A GRADUAL decline in the water level of the River Padma, the eastern and main stream of the Ganges that flows southwest for 365 kilometres to its confluence with the River Meghna near the Bay of Bengal, in Bangladesh’s northwest is worrying. Researchers believe that the situation has resulted from intensified groundwater depletion in the High Barind Tract, which is known for severe water scarcity, and over-exploitation upstream. An analysis of the Water Development Board data shows that the water flow in the river during the dry season of January–May in the past five years declined to 1,076 cubic metres per second in 2024 from 2,093 cubic metres per second in 2019, which is almost by a half. The river had a flow of 3,685 cubic metres per second in 1974 before the Farakka Barrage, 18 kilometres upstream from the border in Murshidabad, was commissioned. The yearly minimum water level declined to 2.98 metres in 2024 from 4.59 metres in 2020 and the yearly maximum to 12.38 metres in 2024 from 13.37 metres in 2019.

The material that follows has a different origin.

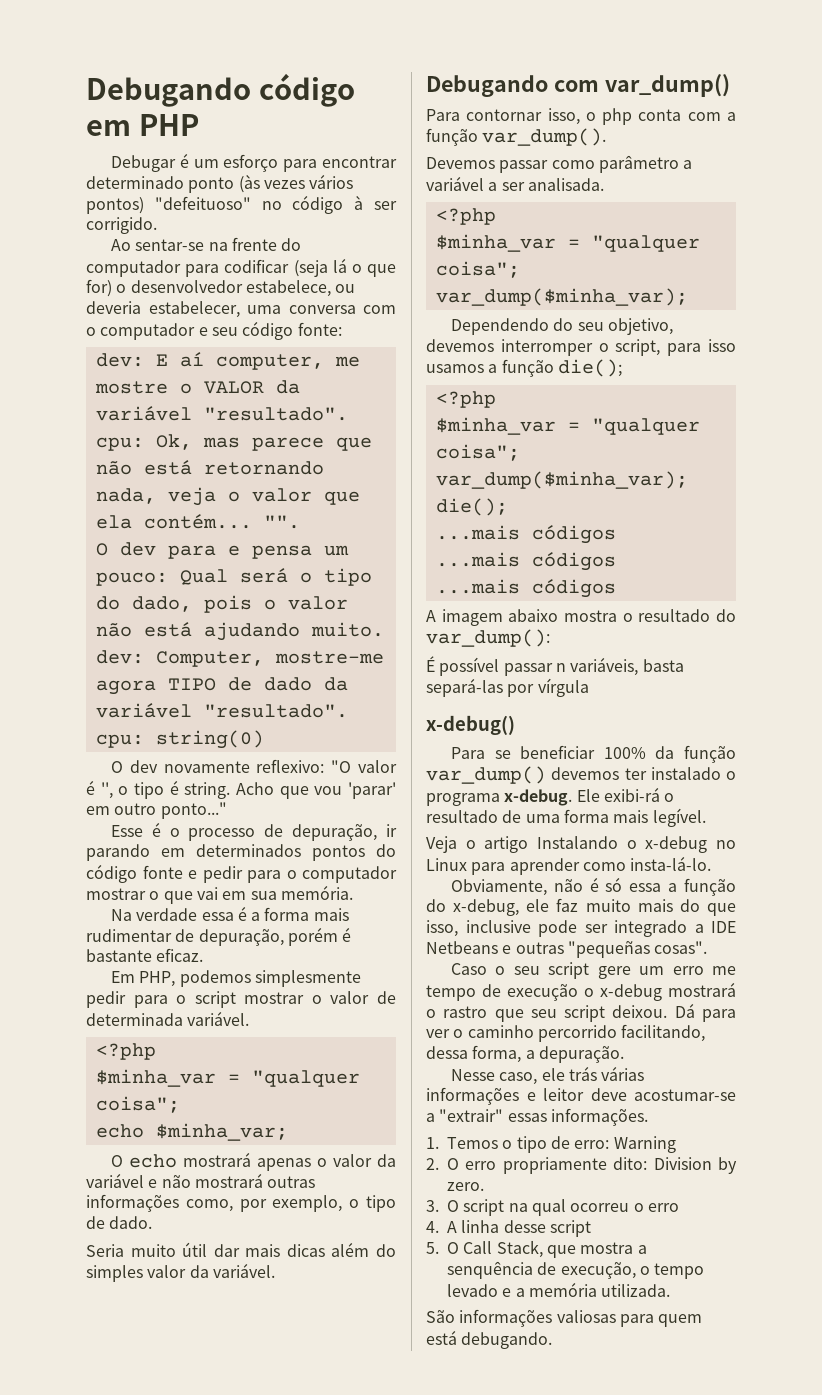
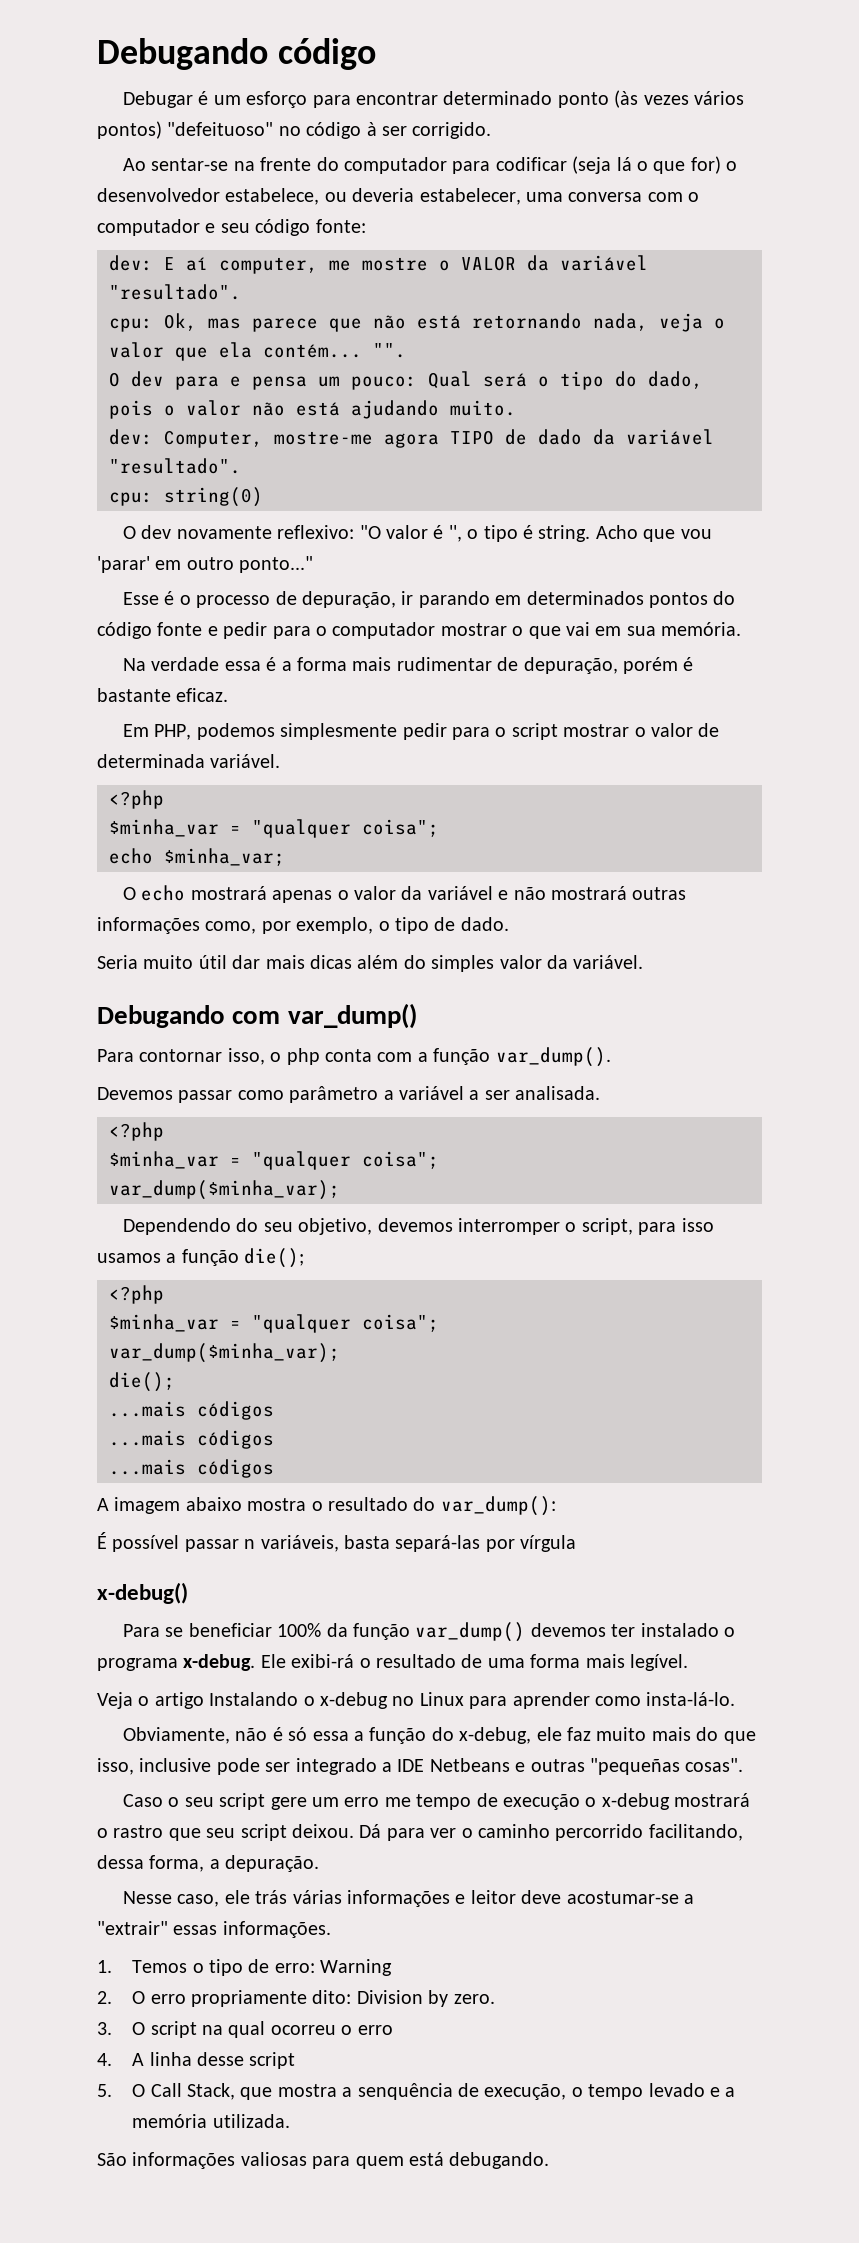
[86,114,199,136] em PHP -> (376, 54) none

A study led by a University of Rajshahi geology and mining teacher on the eastern bank of the river with the simulation of groundwater flow characteristics and dynamic exchanges with surface water for the period of 1980–2020, published in the Netherlands-based journal Biodiversity and Conservation this January, suggests a declining trend in the groundwater level in the Barind Tract, an area generally higher than other places and with much less rainfall, in the dry summer season. Whilst the groundwater level almost recovered to its original state during the monsoon season before 2000, the groundwater level in the regions has been declining at an alarming rate since then as it fails to return to the previous level even during the monsoon season. The groundwater level is found to have declined by 5.22 metres over the four decades, putting the deficit between groundwater recharge and discharge in the river basin at 2,044,000 litres a year. The study conducted along a 58-kilometre stretch, from the river’s entry point at Chapainawabganj to Ishwardi in Pabna, spanning 12 upazilas of the three districts, predicts that in the next four decades, the annual deficit could reach 81,760,000 litres a year, noting that the deficit would increase if the water flow of the river kept declining and groundwater extraction increased for irrigation purposes.
It is, therefore, time that the government implemented, as the study suggests, coordinated water and land resource management strategies such as harvesting rainwater, capturing rain into the ground, improving irrigation, ensuring crop diversification and regulating groundwater extraction. The government should also look into the water flow of the cross-border river.